> [Prompt]
The line that holds "Camiseta Nike SB: 11" marks the start. Return it and each following line through the end of the data, unchanged.

(Beginning of Material provided)

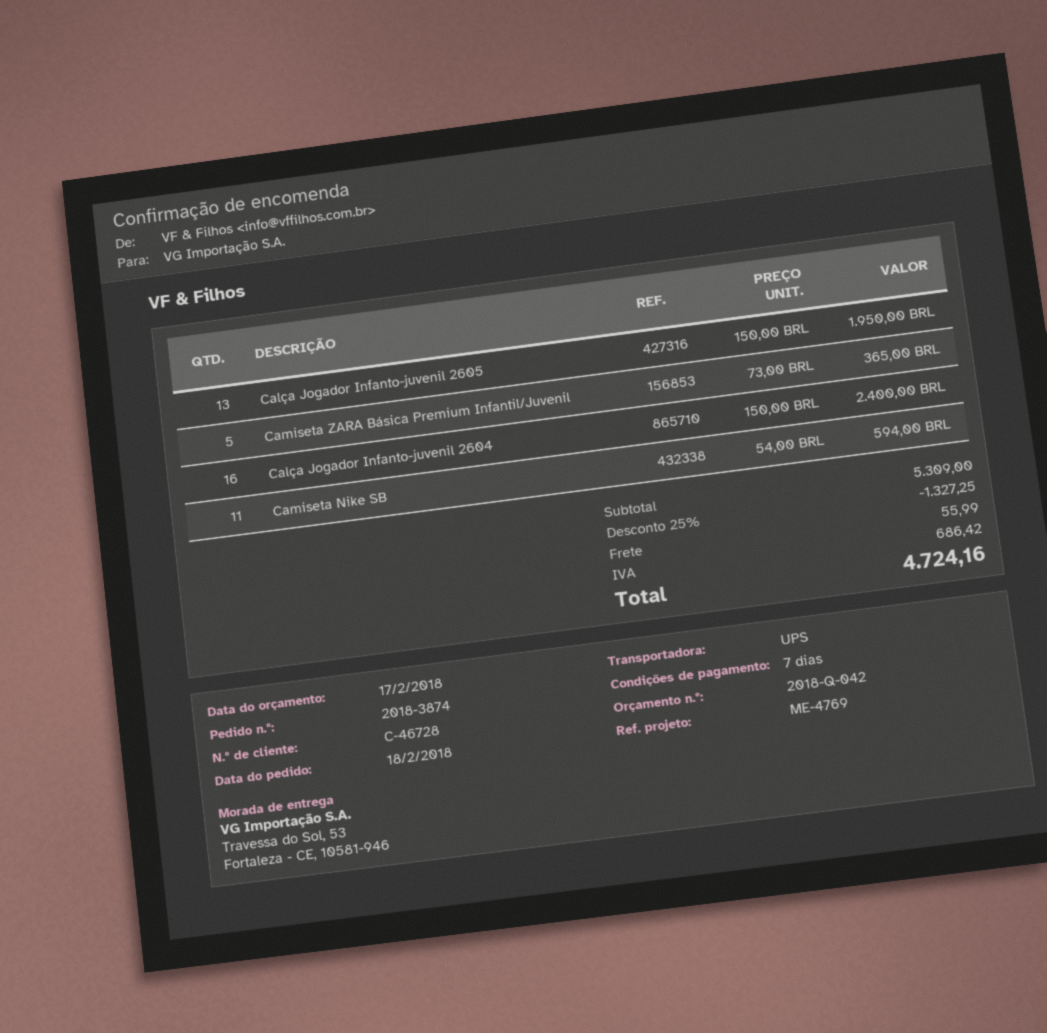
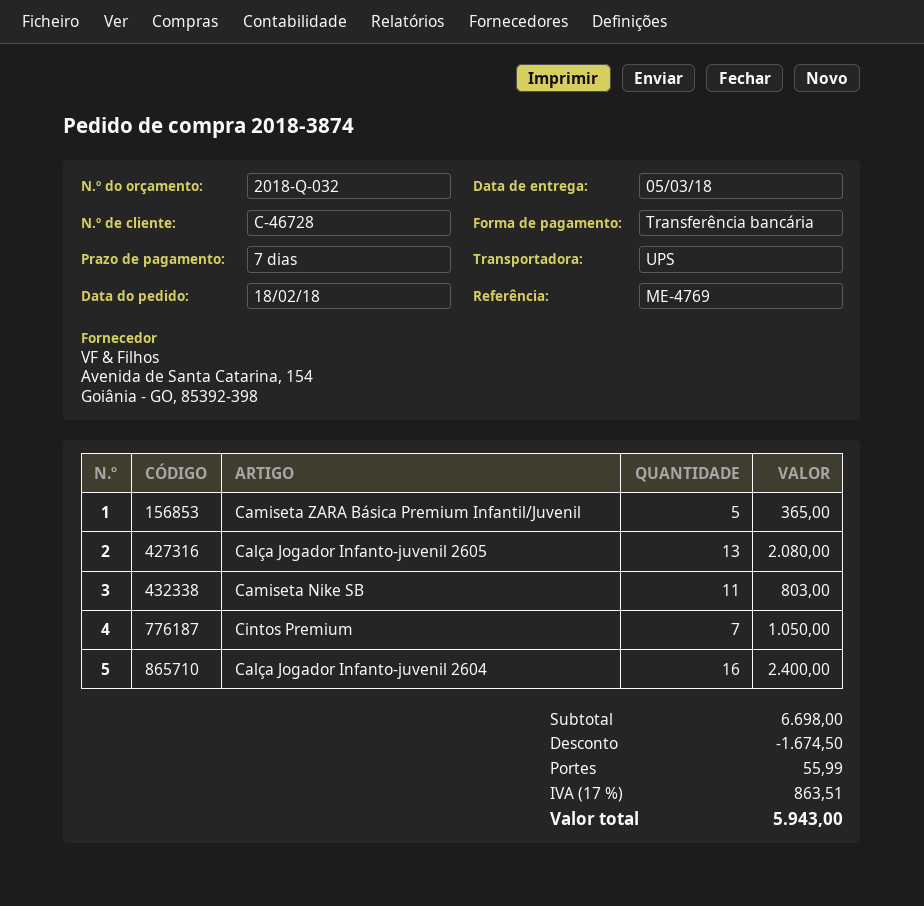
quote number: 2018-Q-042 -> 2018-Q-032
Calça Jogador Infanto-juvenil 2605: 13 for 1950.00 -> 13 for 2080.00
Camiseta Nike SB: 11 for 594.00 -> 11 for 803.00
Cintos Premium: none -> 7 for 1050.00
subtotal: 5309.00 -> 6698.00
discount: 1327.25 -> 1674.50
tax: 686.42 -> 863.51
total: 4724.16 -> 5943.00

(End of Material provided)

> [Reply]
Camiseta Nike SB: 11 for 594.00 -> 11 for 803.00
Cintos Premium: none -> 7 for 1050.00
subtotal: 5309.00 -> 6698.00
discount: 1327.25 -> 1674.50
tax: 686.42 -> 863.51
total: 4724.16 -> 5943.00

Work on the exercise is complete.